The optimizer can make use of explicitly defined Not NULL constraints to take advantage
of an index in order to avoid a full table scan since a B-tree index stores only not NULL values .
When count (constant) or count(*) is queried, we want to count no. of rows in the table. Hence , if there is a column which is defined as not NULL and has an index on it, the number of index entries in the index are bound to be same as the number of rows. The query optimizer uses the index to count no. of rows in the table.
Similarly, when a count (not-nullable-column) is queried, we want to count the no. of rows having not null values in the column. Since the column has a not NULL constraint on it, every row in the table will have a not null value in it and count(not-nullable-column) is same as count(*). As a result, the query optimizer can use the index on the column to process the query.

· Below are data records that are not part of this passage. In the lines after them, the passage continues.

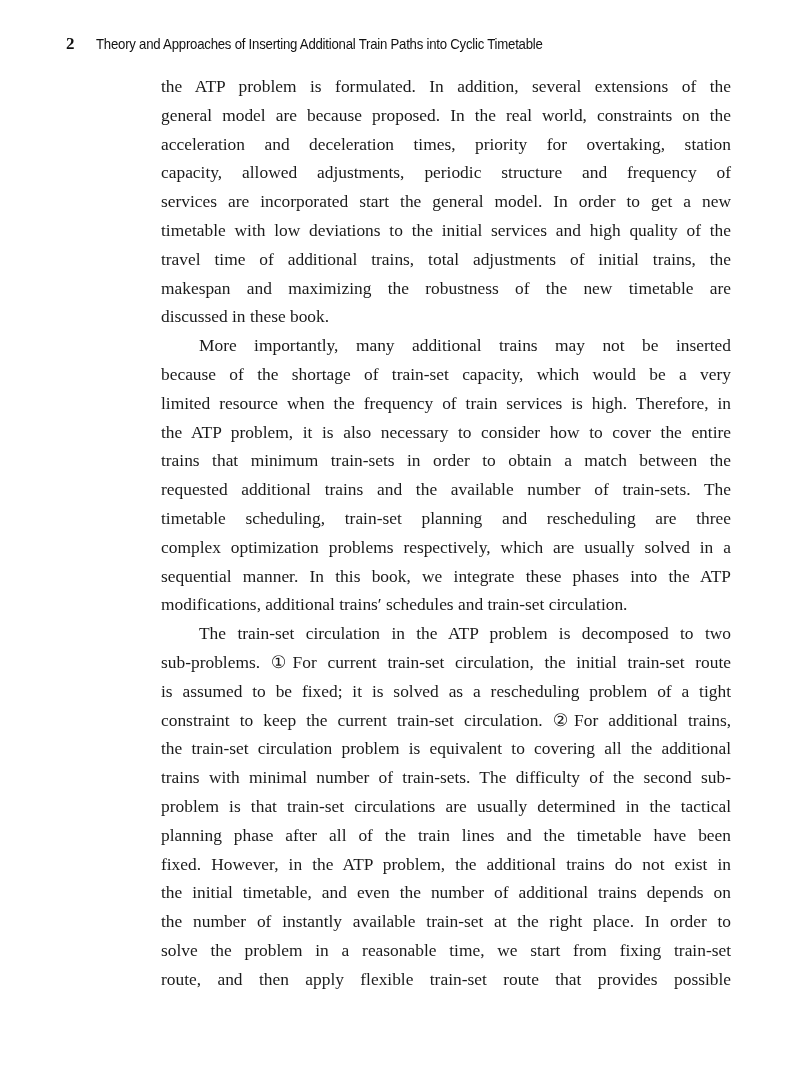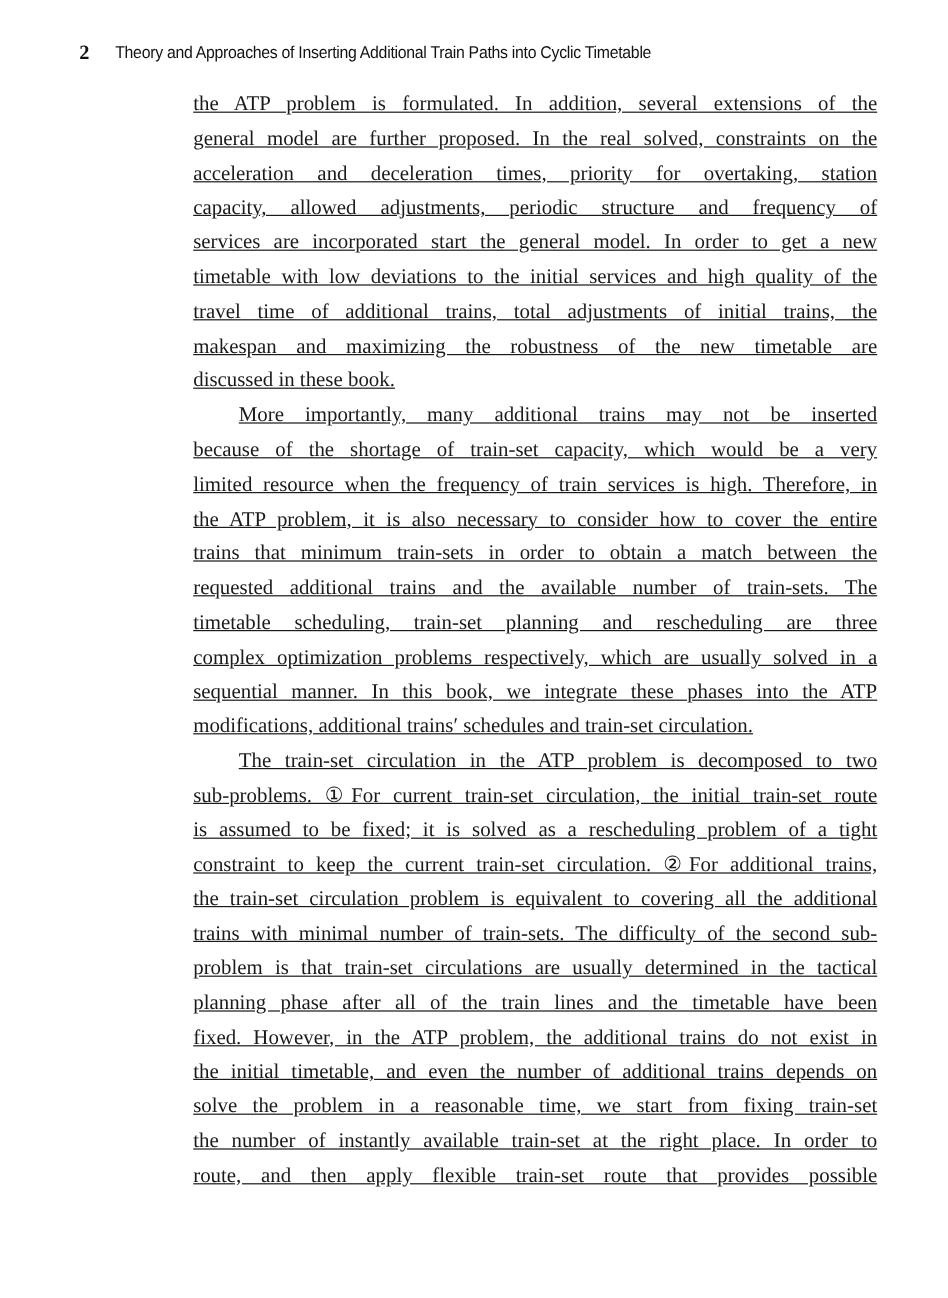"the ATP problem is formulated." .para { text-decoration: underline -> none }
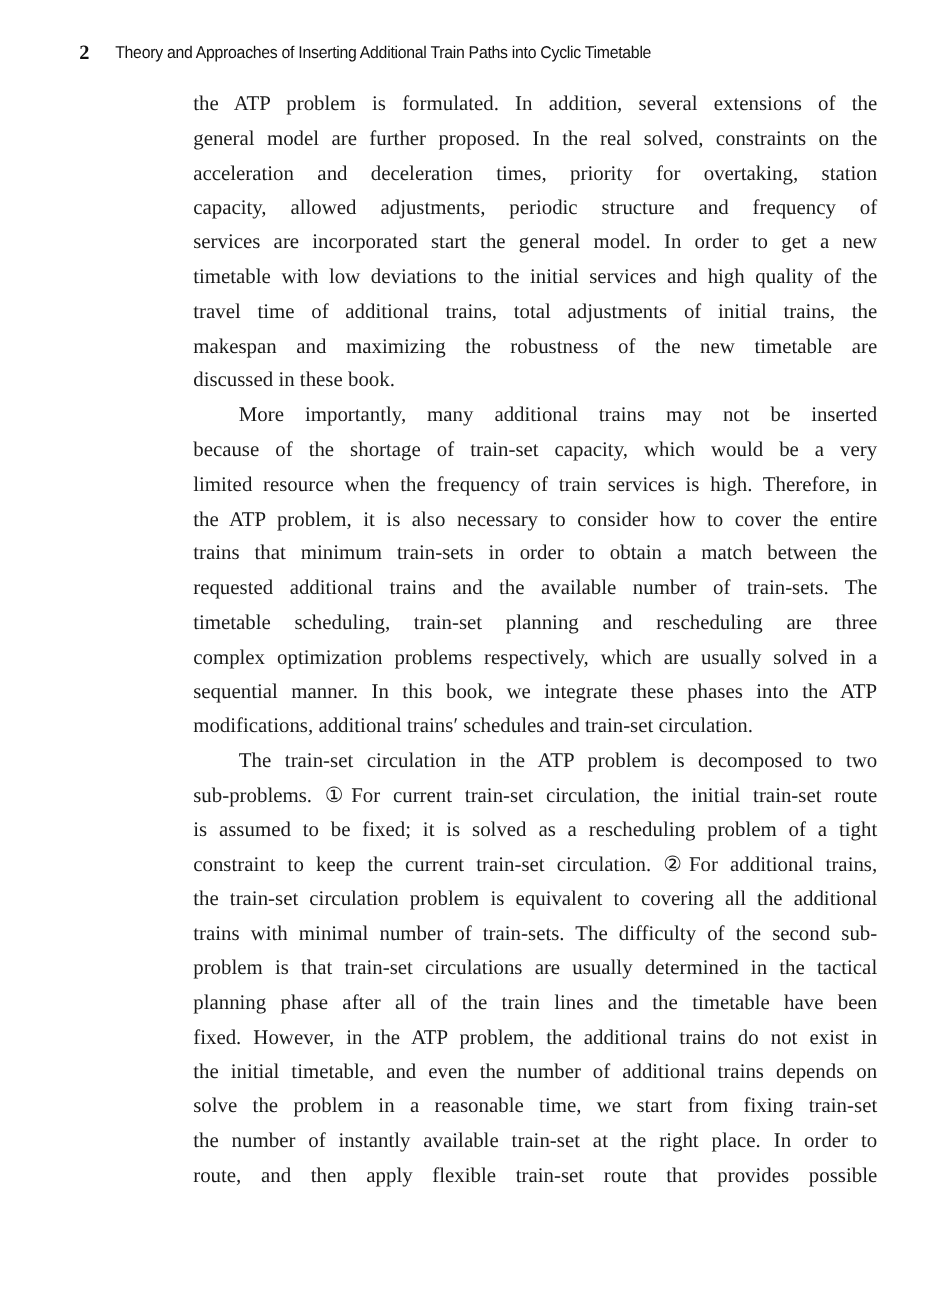"general model are further proposed." span.line { text: further proposed. In the real solved -> because proposed. In the real world }
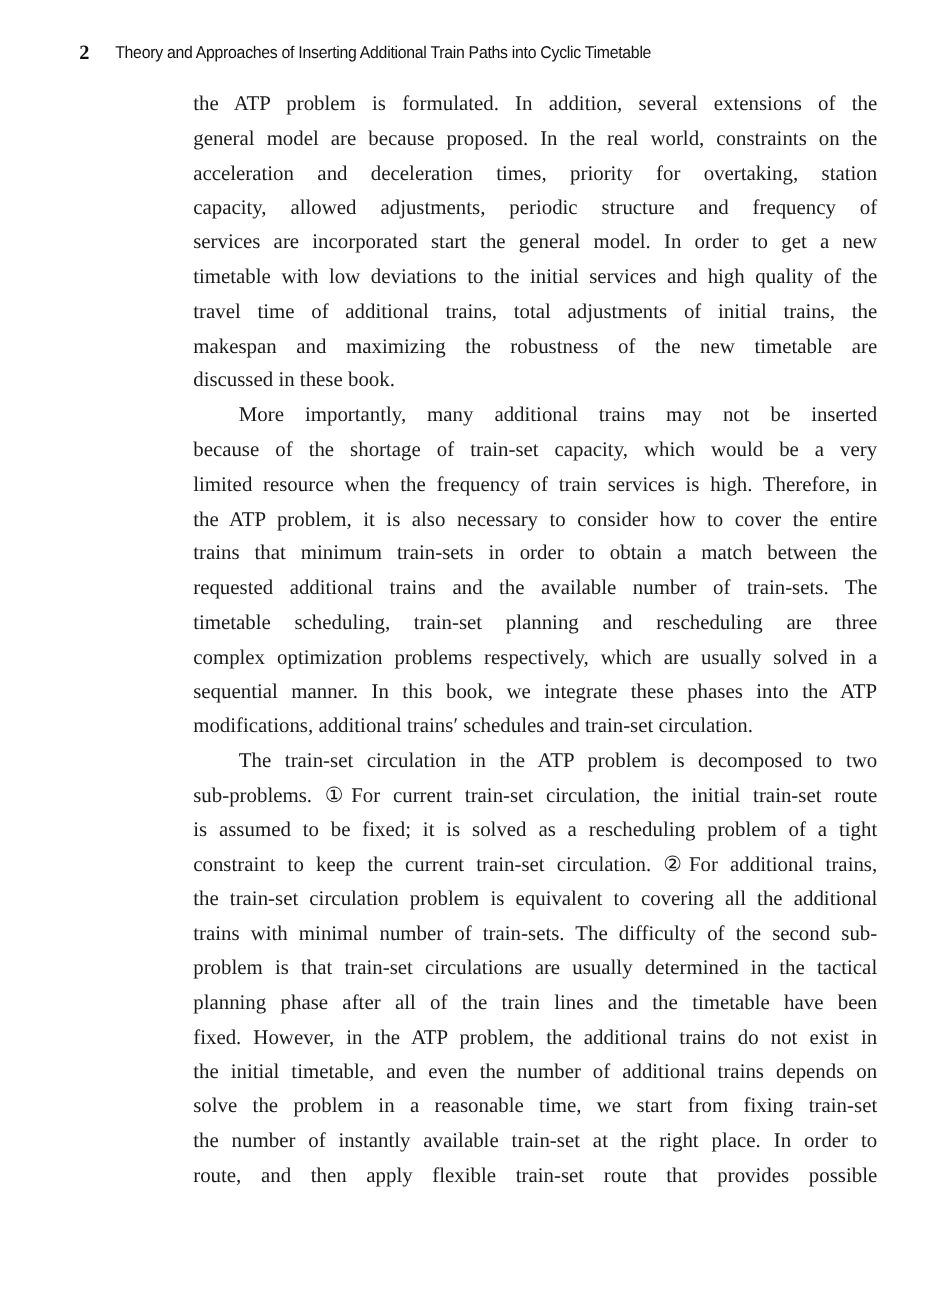"solve the problem in a" span.line { order: before "the number of instantly available" -> after "the number of instantly available" }
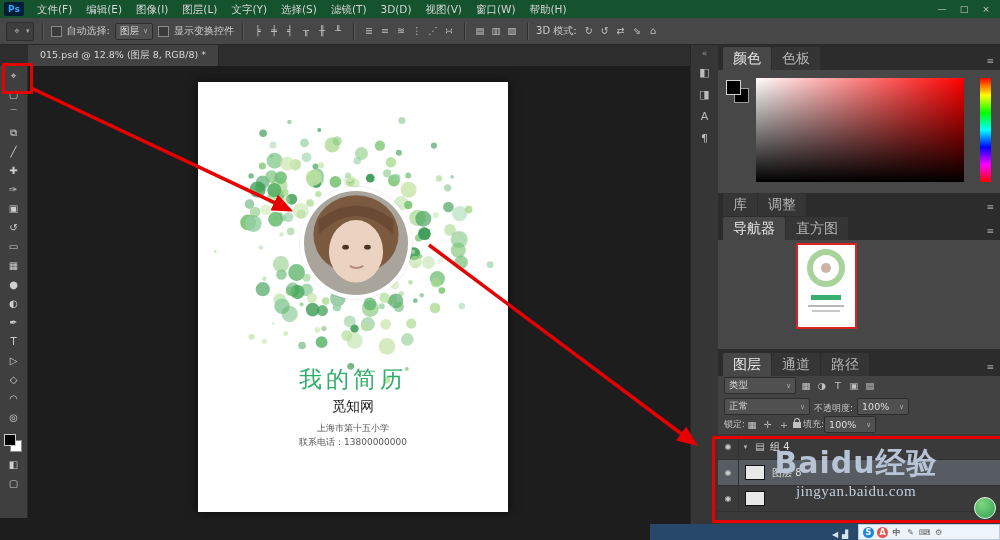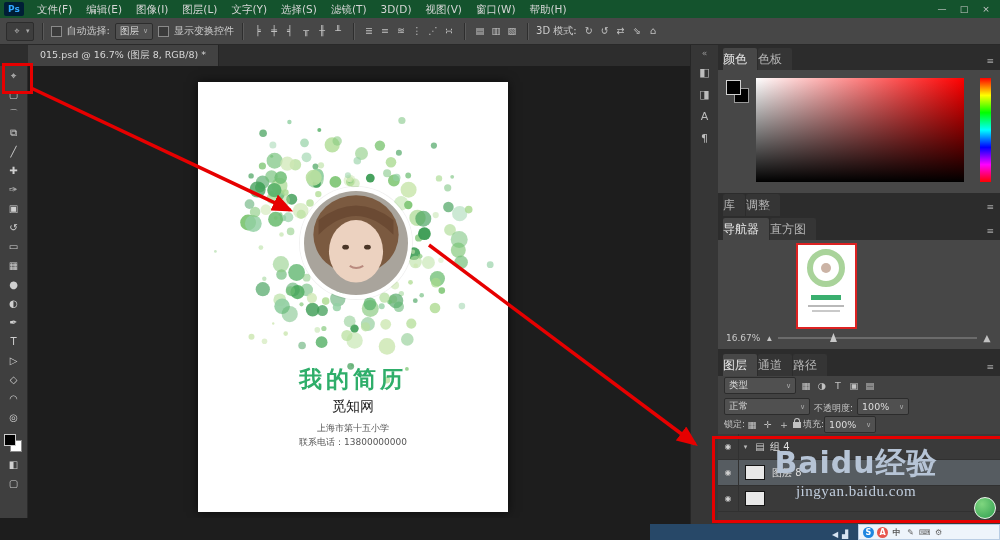"015.psd @ 16.7% (图层 8," span { text: 16.7% -> 12.8% }
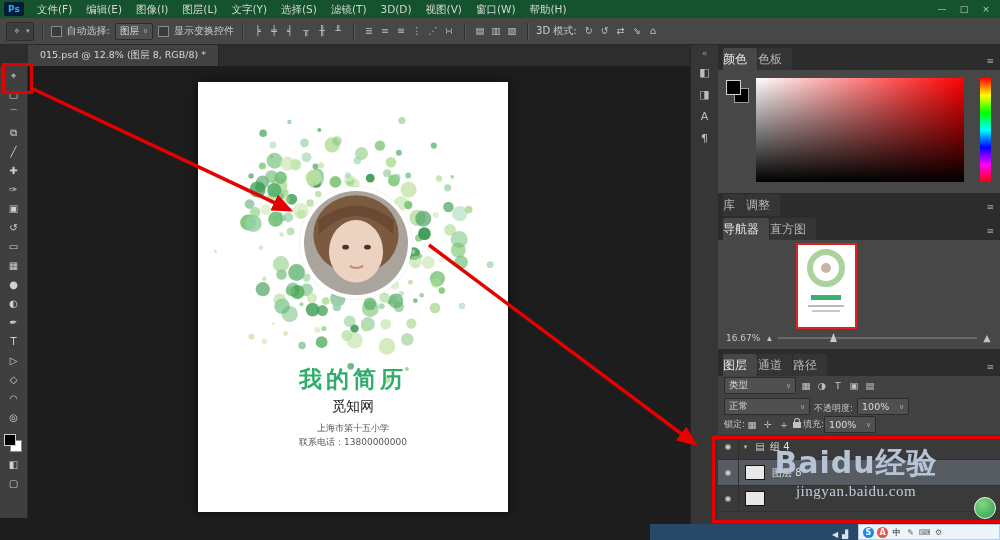"颜色" .ptab { font-size: 12px -> 14px; padding: 3px 10px 2px 0 -> 3px 10px 2px 10px }
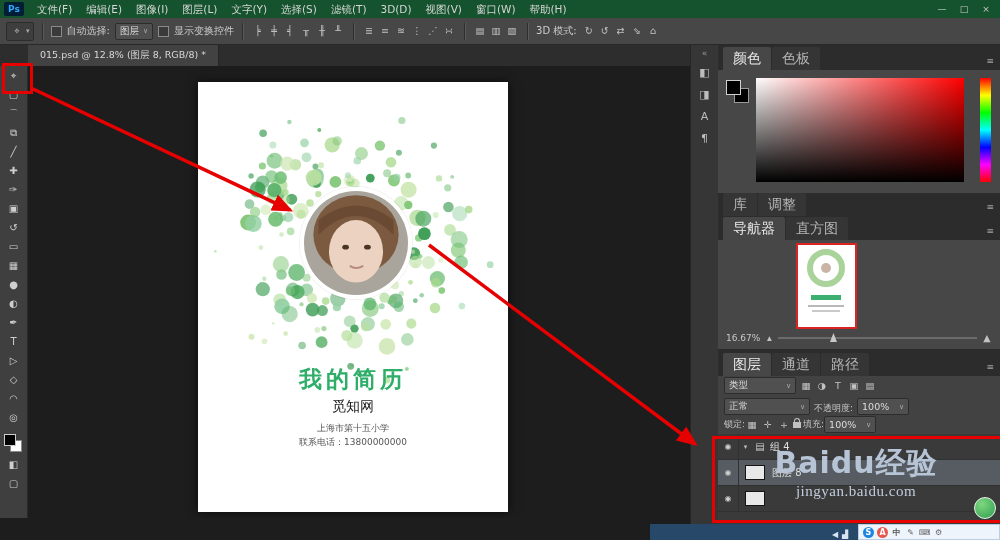"16.67%" div.navfoot { html: <div> <span>16.67%</span> <span>▴</span> <span> <span></span> </span> <span>▲</span> </div> -> none }
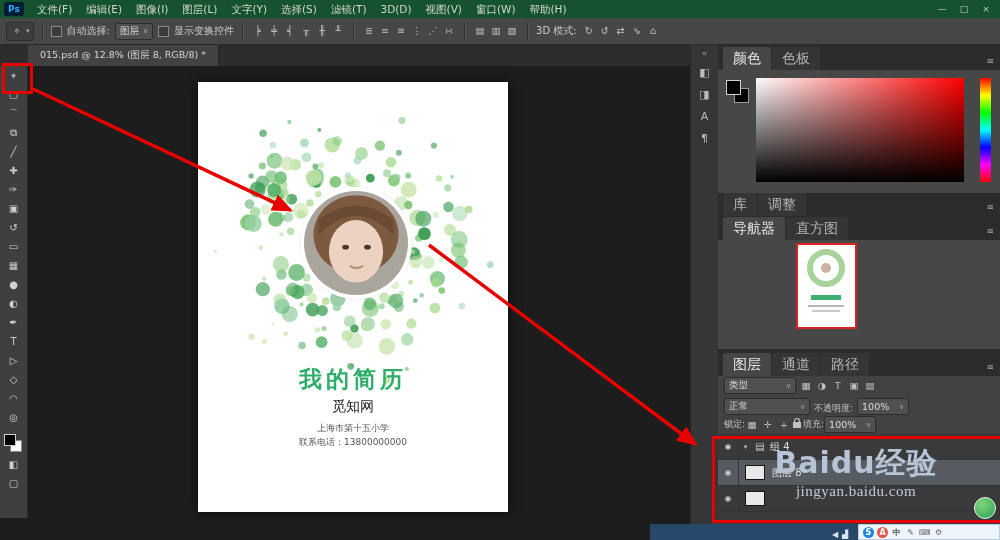"我的简历" .rtitle { font-weight: bold -> normal }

In fact, in both the cases above, any B-tree containing at least a not-nullable column can serve the purpose.
When a count (nullable-column) is queried, we want to count the no. of rows having not null values in the column. If we have an index on the column, the index will store only not NULL values and hence can be effectively used by the query optimizer to give the result.
In fact, the optimizer can use any index containing the nullable column for this purpose.
To demonstrate the above functionality, I have created a table HR.TEST with two columns – NOTNULL having not NULL constraint
– NULLABLE
. having same data as column NOTNULL but has not been declared not NULL
. has a B-tree index on it
SQL>drop table hr.test purge; create table hr.test (notnull number not null, nullable number); insert into hr.test select rownum, rownum from all_tables; create index hr.test_idx on hr.test(nullable); exec dbms_stats.gather_table_stats ('HR','TEST', cascade => true);
Now I will query count for various arguments and check if optimizer can use the index on NULLABLE column.
Note that to process count(*), count(1) and count(notnull), the query optimizer uses Full Table Scan. Although the column NULLABLE has non-null values in all the rows but since it has not been explicitly declared not null , the optimizer does not know that no. of entries in index reflect the count correctly and hence does not use the index .
SQL>select count(*) from hr.test; select * from table(dbms_xplan.display_cursor); PLAN_TABLE_OUTPUT ------------------------------------------------------------------------- SQL_ID 1mat065c25crk, child number 0 ------------------------------------- select count(*) from hr.test Plan hash value: 1950795681 ------------------------------------------------------------------- | Id | Operation | Name | Rows | Cost (%CPU)| Time | ------------------------------------------------------------------- | 0 | SELECT STATEMENT | | | 3 (100)| | | 1 | SORT AGGREGATE | | 1 | | | | 2 | TABLE ACCESS FULL| TEST | 108 | 3 (0)| 00:00:01 | ------------------------------------------------------------------- SQL>select count(1) from hr.test; select * from table(dbms_xplan.display_cursor); PLAN_TABLE_OUTPUT ------------------------------------------------------------------------- SQL_ID gzpsn7ff3ncmc, child number 0 ------------------------------------- select count(1) from hr.test Plan hash value: 1950795681 ------------------------------------------------------------------- | Id | Operation | Name | Rows | Cost (%CPU)| Time | ------------------------------------------------------------------- | 0 | SELECT STATEMENT | | | 3 (100)| | | 1 | SORT AGGREGATE | | 1 | | | | 2 | TABLE ACCESS FULL| TEST | 108 | 3 (0)| 00:00:01 | ------------------------------------------------------------------- SQL>select count(notnull) from hr.test; select * from table(dbms_xplan.display_cursor); PLAN_TABLE_OUTPUT ------------------------------------------------------------------------- SQL_ID 6kxdzxbac62b4, child number 0 ------------------------------------- select count(notnull) from hr.test Plan hash value: 1950795681 ------------------------------------------------------------------- | Id | Operation | Name | Rows | Cost (%CPU)| Time | ------------------------------------------------------------------- | 0 | SELECT STATEMENT | | | 3 (100)| | | 1 | SORT AGGREGATE | | 1 | | | | 2 | TABLE ACCESS FULL| TEST | 108 | 3 (0)| 00:00:01 | -------------------------------------------------------------------
To process count(nullable), the optimizer uses index on column NULLABLE because we want to count not null values in column nullable and Btree index stores only not null values.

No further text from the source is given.